12. ayet, bize günahın Adem aracılığıyla dünyaya girdiği ve ölümün böylece yayıldığını söylüyor. Şimdi 13-14 ayetlere bakınız. Adem ve Musa arasındaki yıllar boyunca, niçin insanlar ölüyordu? Kendi günahları sayesinde mi? Hayır, değil. O çağda, insanların ona karşı gelebildikleri Yasa yoktu. Günahlar ölçebilen bir çekül yoktu. Birinin günahlı olduğuna karar vermek için hiç bir araç yoktu. Fakat insanlar yine de öldü! Yalnız günahkarlar ölüyor; o çağda Yasa var olmadığına rağmen, bu insanların ölmeleri, günahkar olduklarını ispatlar. Günahkar olmaları Yasa’ya kendi karşı geldikleri için değil, çünkü ona karşı gelebildikleri bir Yasa yoktu. Hiç biri, Adem’in işlediği kadar kötü günah işlememişti. Bu insanların ölmelerinin sebebi, hepsi Adem’de günah işlemiş olduklarıdır. Bu insanların temsilcisinin yaptığı, onları şahsen etkilemişti. Birinin eylemi hepsini etkiledi. Birinin günahıyla birçokları öldü. Ne perişanlık! İnsan ırkı için tek umut bu:, Adem temsil eden baş olarak, ‘gelecek Kişi’nin’ simgesi, örneği ve karşılığıydı.

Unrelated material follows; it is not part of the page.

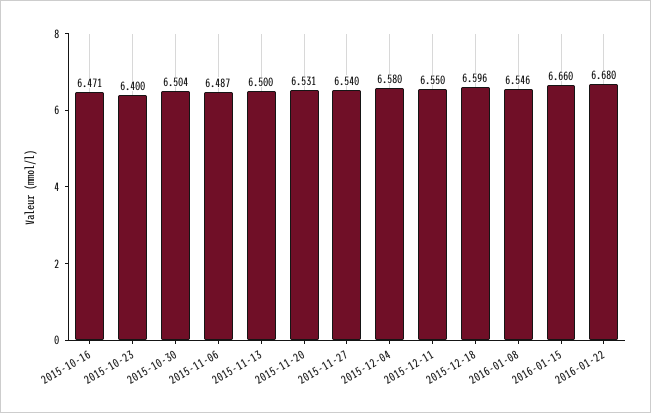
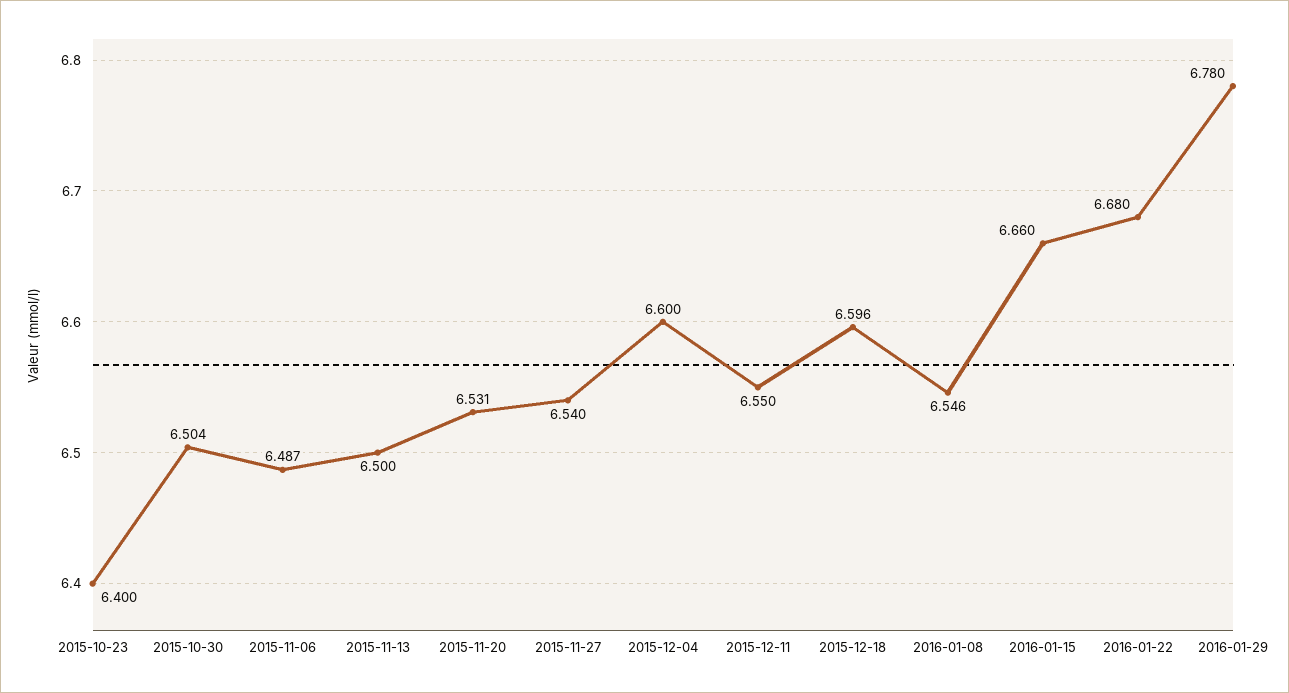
2015-10-16: 6.471 -> none
2015-12-04: 6.58 -> 6.6
2016-01-29: none -> 6.78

Ölmemizin sebebi olan temsil ilkesi, ayrıca kurtarılmamızın aracıdır. O anlamda, Adem ve Mesih arasında benzerlik vardır. Biri, Diğer’in simgesidir. İlk Adem var, son Adem de var. İlk insan var, ikinci de var. Tanrı’nın lütfu o kadar büyüktür ki insanın perişanlığı bile, günahkarların Kurtarıcısı Mesih hakkında, bizi öğretir!

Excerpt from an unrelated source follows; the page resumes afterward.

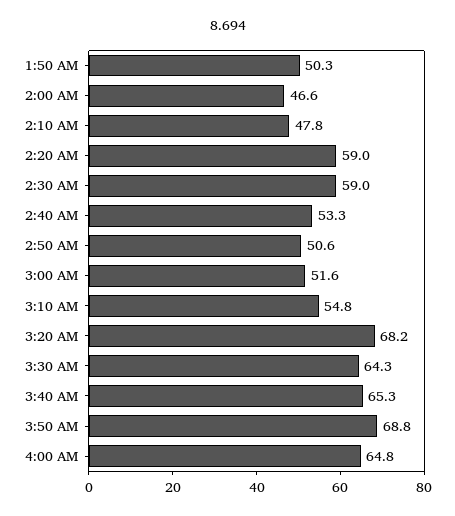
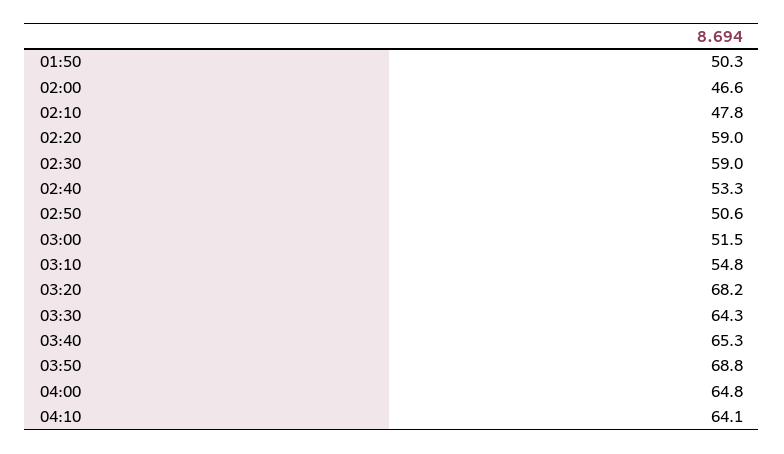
3:00 AM: 51.6 -> 51.5
04:10: none -> 64.1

İlk ve son Adem’in karşılaştırılması
15-21 ayetler. Pekala, Adem ve Mesih arasında benzerlik vardır. Fakat önemli farklar da var. Mesih’te karşılıksız olarak verilen kurtuluş, Adem’in günahına hemen hemen hiç benzemez. Bu, 15. ayetten bölümün sonuna kadar, kavramamız gereken ana fikirdir.

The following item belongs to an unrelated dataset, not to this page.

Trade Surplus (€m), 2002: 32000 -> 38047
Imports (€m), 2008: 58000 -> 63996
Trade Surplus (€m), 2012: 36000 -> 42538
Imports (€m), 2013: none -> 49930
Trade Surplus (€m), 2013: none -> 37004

Adem’de olan perişanlığımız büyüktür. Mesih’te olan kurtuluşumuz daha büyük. Birinin günahı yüzünden birçokları öldü. Fakat Mesih’in lütfuyla verilen bağış birçokları yararına daha da çoğaldı. Tanrı’nın halkı yunanca metninde ‘çoğu’ olarak tarif edildiğine rağmen, bağışın çoğalması etkilediği insanların sayısını kastetmiyor. Bağış, ayrıcalık ve faydalarında, daha çoktur. Mesih’in kurtarma gücü, Adem’in mahvetme gücünü aşıyor, ve O’nda aldığımız bereketler, Adem’in suçu nedeniyle kaybettiğimiz şeylerden daha çoktur.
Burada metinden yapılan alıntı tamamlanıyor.